Rejecting materialist feminism because of the individual faults of materialist feminists like Margaret Sanger or Catharine MacKinnon makes about as much sense as rejecting Marxism because Engels and Marx were themselves imperfect (and certainly as to feminism, they were). When we are thinking about how to win back abortion rights, I’d rather have our comrades looking at the people who did win those rights for our feminist analysis, flawed as it may be, over the aesthetic feminism that lost those rights.

Every DSA chapter should be engaging in socialist-feminist struggle, and that will look different depending on where that chapter is, but every socialist-feminist action should seek to build a mass movement of working-class women, and thus working-class women should always be a target audience if not the only target audience.
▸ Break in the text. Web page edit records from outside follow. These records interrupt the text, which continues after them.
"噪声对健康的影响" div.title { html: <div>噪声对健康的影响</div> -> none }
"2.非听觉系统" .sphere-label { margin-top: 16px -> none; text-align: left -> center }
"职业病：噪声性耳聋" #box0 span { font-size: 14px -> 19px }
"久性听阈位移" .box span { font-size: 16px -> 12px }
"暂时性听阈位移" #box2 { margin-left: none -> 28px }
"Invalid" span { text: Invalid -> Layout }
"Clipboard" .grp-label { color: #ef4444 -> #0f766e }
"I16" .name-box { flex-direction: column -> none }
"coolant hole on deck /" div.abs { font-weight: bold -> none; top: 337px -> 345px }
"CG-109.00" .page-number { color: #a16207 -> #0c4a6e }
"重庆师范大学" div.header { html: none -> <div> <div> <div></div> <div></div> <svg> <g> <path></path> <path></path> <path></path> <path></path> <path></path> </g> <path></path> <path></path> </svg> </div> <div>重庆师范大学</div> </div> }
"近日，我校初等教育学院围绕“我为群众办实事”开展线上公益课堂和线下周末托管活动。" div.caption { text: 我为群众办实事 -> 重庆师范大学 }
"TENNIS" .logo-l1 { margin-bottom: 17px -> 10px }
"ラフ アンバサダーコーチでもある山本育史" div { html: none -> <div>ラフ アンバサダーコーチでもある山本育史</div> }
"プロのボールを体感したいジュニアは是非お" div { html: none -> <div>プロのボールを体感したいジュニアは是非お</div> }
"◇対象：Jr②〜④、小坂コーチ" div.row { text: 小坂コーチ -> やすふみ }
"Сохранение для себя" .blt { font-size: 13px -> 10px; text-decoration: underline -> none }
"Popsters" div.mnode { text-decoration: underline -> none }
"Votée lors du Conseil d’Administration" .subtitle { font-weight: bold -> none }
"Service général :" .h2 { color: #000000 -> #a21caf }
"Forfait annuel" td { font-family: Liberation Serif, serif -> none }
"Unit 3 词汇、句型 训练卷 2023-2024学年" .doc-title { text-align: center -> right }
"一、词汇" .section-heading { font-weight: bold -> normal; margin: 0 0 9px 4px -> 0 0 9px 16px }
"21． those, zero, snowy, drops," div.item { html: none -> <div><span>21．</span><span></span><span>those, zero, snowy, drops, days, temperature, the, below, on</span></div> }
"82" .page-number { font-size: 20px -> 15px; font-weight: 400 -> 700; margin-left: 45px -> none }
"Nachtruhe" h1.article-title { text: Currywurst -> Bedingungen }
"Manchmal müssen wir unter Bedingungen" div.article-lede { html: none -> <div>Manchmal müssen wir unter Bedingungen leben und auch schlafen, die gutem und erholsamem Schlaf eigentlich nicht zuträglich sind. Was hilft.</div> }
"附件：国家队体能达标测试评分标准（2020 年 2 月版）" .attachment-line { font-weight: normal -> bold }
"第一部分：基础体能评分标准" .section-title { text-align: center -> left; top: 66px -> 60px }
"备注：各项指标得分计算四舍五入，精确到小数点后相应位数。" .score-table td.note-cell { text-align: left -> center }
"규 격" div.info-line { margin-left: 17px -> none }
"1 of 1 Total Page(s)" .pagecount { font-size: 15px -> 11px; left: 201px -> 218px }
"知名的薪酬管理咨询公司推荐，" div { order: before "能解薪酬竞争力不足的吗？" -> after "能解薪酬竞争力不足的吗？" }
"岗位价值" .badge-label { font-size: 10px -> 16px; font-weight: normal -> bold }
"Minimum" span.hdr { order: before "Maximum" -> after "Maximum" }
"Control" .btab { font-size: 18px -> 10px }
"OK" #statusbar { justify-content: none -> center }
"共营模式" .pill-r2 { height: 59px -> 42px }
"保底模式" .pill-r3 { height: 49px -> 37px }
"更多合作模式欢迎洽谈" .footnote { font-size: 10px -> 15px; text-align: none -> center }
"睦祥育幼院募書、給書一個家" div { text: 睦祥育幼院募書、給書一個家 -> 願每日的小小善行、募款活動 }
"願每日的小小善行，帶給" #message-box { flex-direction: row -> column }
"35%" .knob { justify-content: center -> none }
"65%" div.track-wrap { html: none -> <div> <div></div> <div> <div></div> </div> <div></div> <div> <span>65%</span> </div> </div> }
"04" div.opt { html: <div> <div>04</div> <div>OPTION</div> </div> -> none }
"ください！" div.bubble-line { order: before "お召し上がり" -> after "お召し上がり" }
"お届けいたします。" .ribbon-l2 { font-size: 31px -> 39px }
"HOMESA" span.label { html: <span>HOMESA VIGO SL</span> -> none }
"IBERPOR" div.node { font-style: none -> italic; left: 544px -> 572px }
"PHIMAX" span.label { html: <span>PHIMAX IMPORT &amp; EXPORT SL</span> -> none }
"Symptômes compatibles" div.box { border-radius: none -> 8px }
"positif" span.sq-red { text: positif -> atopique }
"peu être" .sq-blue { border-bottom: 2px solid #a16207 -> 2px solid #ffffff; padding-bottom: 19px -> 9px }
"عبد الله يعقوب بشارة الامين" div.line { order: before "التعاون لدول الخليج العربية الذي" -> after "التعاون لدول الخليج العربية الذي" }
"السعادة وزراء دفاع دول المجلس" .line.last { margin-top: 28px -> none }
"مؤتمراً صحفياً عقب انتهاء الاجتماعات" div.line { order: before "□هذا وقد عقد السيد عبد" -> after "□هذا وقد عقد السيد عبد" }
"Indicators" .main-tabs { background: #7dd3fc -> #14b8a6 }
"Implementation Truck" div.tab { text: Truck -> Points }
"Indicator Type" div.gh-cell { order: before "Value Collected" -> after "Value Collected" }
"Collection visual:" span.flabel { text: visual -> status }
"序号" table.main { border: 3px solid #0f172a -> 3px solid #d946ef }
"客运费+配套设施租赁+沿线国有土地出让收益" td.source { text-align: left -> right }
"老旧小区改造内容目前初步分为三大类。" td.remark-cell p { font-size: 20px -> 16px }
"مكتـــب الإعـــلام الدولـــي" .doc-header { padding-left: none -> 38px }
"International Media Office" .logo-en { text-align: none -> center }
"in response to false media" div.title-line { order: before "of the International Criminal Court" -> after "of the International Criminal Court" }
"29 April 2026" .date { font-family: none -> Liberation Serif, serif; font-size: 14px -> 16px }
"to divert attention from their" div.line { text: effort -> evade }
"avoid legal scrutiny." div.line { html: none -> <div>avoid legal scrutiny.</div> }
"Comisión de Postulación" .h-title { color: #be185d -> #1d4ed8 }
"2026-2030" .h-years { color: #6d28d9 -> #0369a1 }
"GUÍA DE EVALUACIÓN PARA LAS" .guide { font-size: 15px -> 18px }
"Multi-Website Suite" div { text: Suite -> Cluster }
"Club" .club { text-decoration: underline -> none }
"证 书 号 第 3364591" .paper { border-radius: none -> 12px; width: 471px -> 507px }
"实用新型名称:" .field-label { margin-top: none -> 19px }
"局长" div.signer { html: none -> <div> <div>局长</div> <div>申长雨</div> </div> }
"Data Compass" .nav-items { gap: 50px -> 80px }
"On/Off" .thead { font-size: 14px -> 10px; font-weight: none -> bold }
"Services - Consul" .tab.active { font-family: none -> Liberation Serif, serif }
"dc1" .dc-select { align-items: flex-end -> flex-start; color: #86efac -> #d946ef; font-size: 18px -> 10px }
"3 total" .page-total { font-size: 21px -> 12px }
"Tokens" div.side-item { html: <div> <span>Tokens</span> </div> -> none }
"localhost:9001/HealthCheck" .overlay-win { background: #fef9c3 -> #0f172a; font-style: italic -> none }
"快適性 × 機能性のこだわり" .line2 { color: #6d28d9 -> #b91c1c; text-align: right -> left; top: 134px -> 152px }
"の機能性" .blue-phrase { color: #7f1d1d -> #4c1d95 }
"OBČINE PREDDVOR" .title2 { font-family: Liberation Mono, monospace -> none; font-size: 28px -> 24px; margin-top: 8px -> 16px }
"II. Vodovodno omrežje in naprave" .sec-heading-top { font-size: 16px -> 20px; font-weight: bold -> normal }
That means engaging with women in their workplaces, connecting the struggles of their jobs to the struggles of working-class women generally. It means avoiding the navel-gazing campaigns, events, and messaging focused on making ourselves look more feminist or more politically astute, and instead focusing on campaigns that win real benefits for working-class women, regardless of how those campaigns will be “perceived” by the media, NGOs, or Twitter. It means not siloing our feminism into little groups. Socialist feminist campaigns should be participated in by the membership generally, and we should make it as easy for our membership to participate in them as possible. Lastly, we must draw strength and inspiration from our feminist comrades around the world, learn from their victories and defeats, and where possible collaborate with them. Feminism may be falling in the United States today, but together we can pick ourselves back up and build a movement that will really liberate the women of the world.